Hint: Here, we will consider the concept of combinations, since combination is the selection of all or sets of an objects from a group of objects without considering the order of the objects.

Given,
Number of children to the father are 8 and out of them 3 children are taken at a time to the zoological garden.
As we know that the selection of r objects from a set of n objects without any order can be written as ${}^n{C_r}$.Here, the value of r is 3 and the value of n is 8.

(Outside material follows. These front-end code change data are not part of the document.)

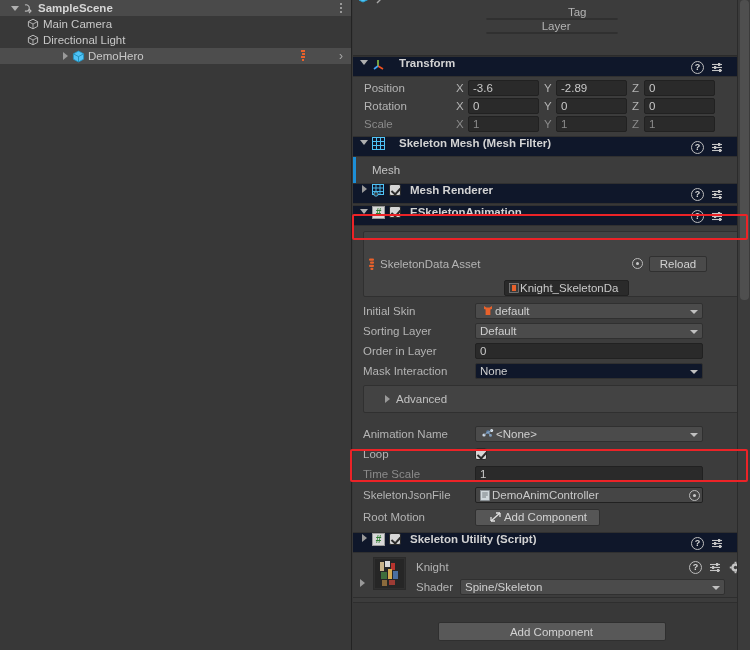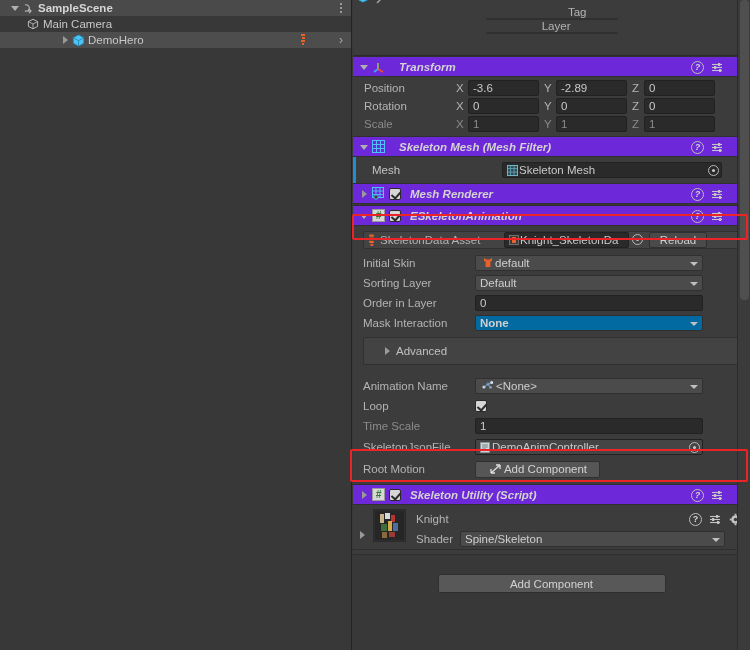--- a/index.html
+++ b/index.html
@@ -178,6 +178,16 @@
       <span class="h-label">Main Camera</span>
     </div>
 
+    <div class="h-row" style="top:0;">
+      <div style="width:22px"></div>
+      <span class="h-ico">
+        <svg width="12" height="12" viewBox="0 0 12 12">
+          <path d="M6 1.2 L10.6 3.6 L10.6 8.4 L6 10.8 L1.4 8.4 L1.4 3.6 Z" fill="none" stroke="#b9b9b9" stroke-width="1"></path>
+          <path d="M1.4 3.6 L6 6 L10.6 3.6 M6 6 L6 10.8" fill="none" stroke="#b9b9b9" stroke-width="0.9"></path>
+        </svg>
+      </span>
+      <span class="h-label">Directional Light</span>
+    </div>
 
     <div class="h-row sel" style="top:0;">
       <div style="width:12px"></div>

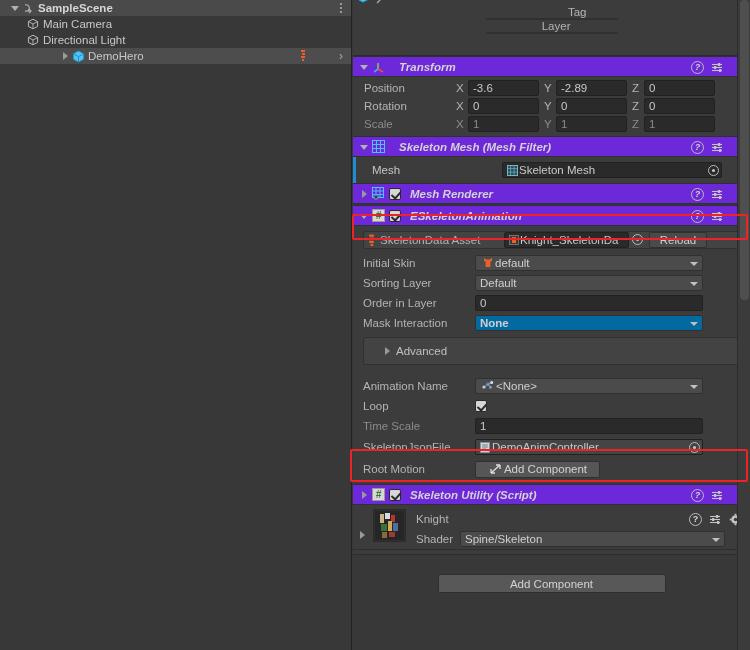--- a/index.html
+++ b/index.html
@@ -94,9 +94,9 @@
 
   
   .comp-head {
-    position:relative; height:21px; background:#6d28d9;
+    position:relative; height:21px; background:#0f172a;
     border-top:1px solid #303030; border-bottom:1px solid #303030;
-    display:flex; align-items:center;font-style:italic;
+    display:flex; align-items:flex-start;
   }
   .comp-title { font-weight:bold; color:#d3d3d3; font-size:11.5px; }
   .hdr-icons { position:absolute; right:6px; top:4px; display:flex; gap:7px; align-items:center;}

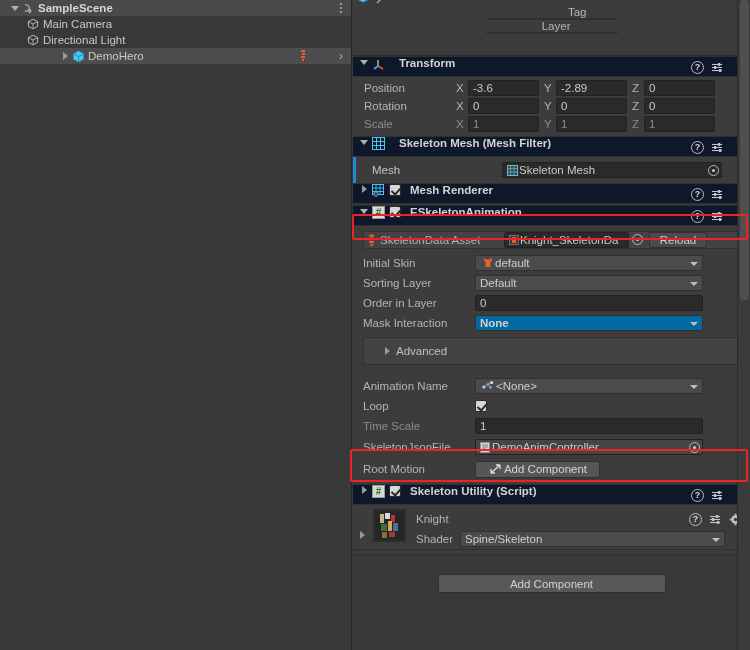--- a/index.html
+++ b/index.html
@@ -333,16 +333,6 @@
       <span class="accent-bar"></span>
       <div class="prow" style="height:26px;">
         <span class="lbl" style="margin-left:19px; width:130px; color:#c4c4c4;">Mesh</span>
-        <span class="objfield" style="width:220px;">
-          <span style="width:14px; display:inline-flex; justify-content:center;">
-            <svg width="11" height="11" viewBox="0 0 11 11">
-                <rect x="0.5" y="0.5" width="10" height="10" fill="#2f4a52" stroke="#6fb6c9"></rect>
-                <path d="M3.6 0.5 V10.5 M7.1 0.5 V10.5 M0.5 3.6 H10.5 M0.5 7.1 H10.5" stroke="#6fb6c9" stroke-width="0.7"></path>
-              </svg>
-          </span>
-          <span>Skeleton Mesh</span>
-          <span class="dot"></span>
-        </span>
       </div>
     </div>
 

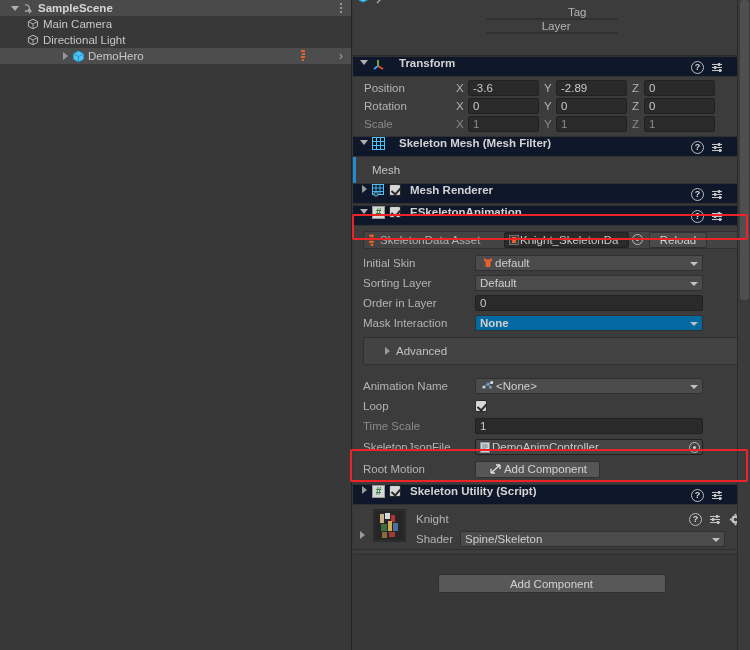--- a/index.html
+++ b/index.html
@@ -419,7 +419,7 @@
             </svg>
         </span>
         <span class="lbl" style="width:124px;">SkeletonData Asset</span>
-        <span class="objfield" style="width:125px;">
+        <span class="objfield" style="width:125px;margin-top:48px;">
           <span style="width:13px; display:inline-flex; justify-content:center;">
             <svg width="10" height="10" viewBox="0 0 10 10">
                 <rect x="0.5" y="0.5" width="9" height="9" fill="#3a3a3a" stroke="#8a8a8a" stroke-width="0.7"></rect>

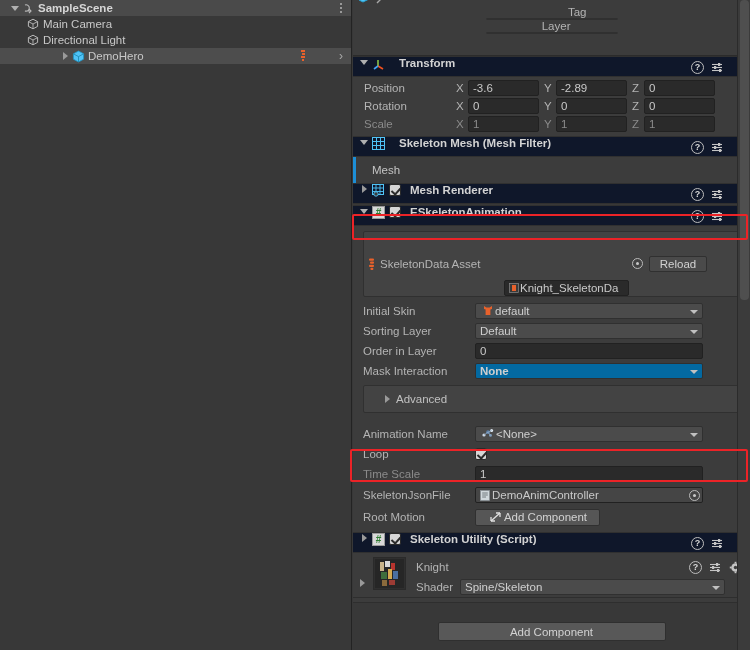--- a/index.html
+++ b/index.html
@@ -463,7 +463,7 @@
 
       <div class="prow" style="height:20px;">
         <span class="lbl" style="margin-left:10px; width:112px;">Mask Interaction</span>
-        <span class="udrop" style="width:228px; background:#0369a1;font-weight:bold;">
+        <span class="udrop" style="width:228px; background:#0f172a;">
           <span>None</span>
           <span class="arr"></span>
         </span>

$ \Rightarrow r = 3$ and $n = 8$
Now, the number of times the father will go to the garden can be written as ${}^8{C_3}$. Since, he is taking 3 children out of 8 children to the zoological garden.
$
   \Rightarrow {}^8{C_3} = \dfrac{{8!}}{{3!(8 - 3)!}}[\because {}^n{C_r} = \dfrac{{n!}}{{r!(n - r)!}}] \\
   \Rightarrow {}^8{C_3} = \dfrac{{8!}}{{3!*5!}} = \dfrac{{8*7*6*5!}}{{6*5!}} = 56[\because 8! = 8*7*6*5!] \\ $
Therefore, the number of times the father goes to the garden is 56.
Hence, the correct option is ‘C’.

Note: Since, the question was to find the number of times father goes to the garden we just consider the selection of 3 children out of 8 children as father goes with the children every time.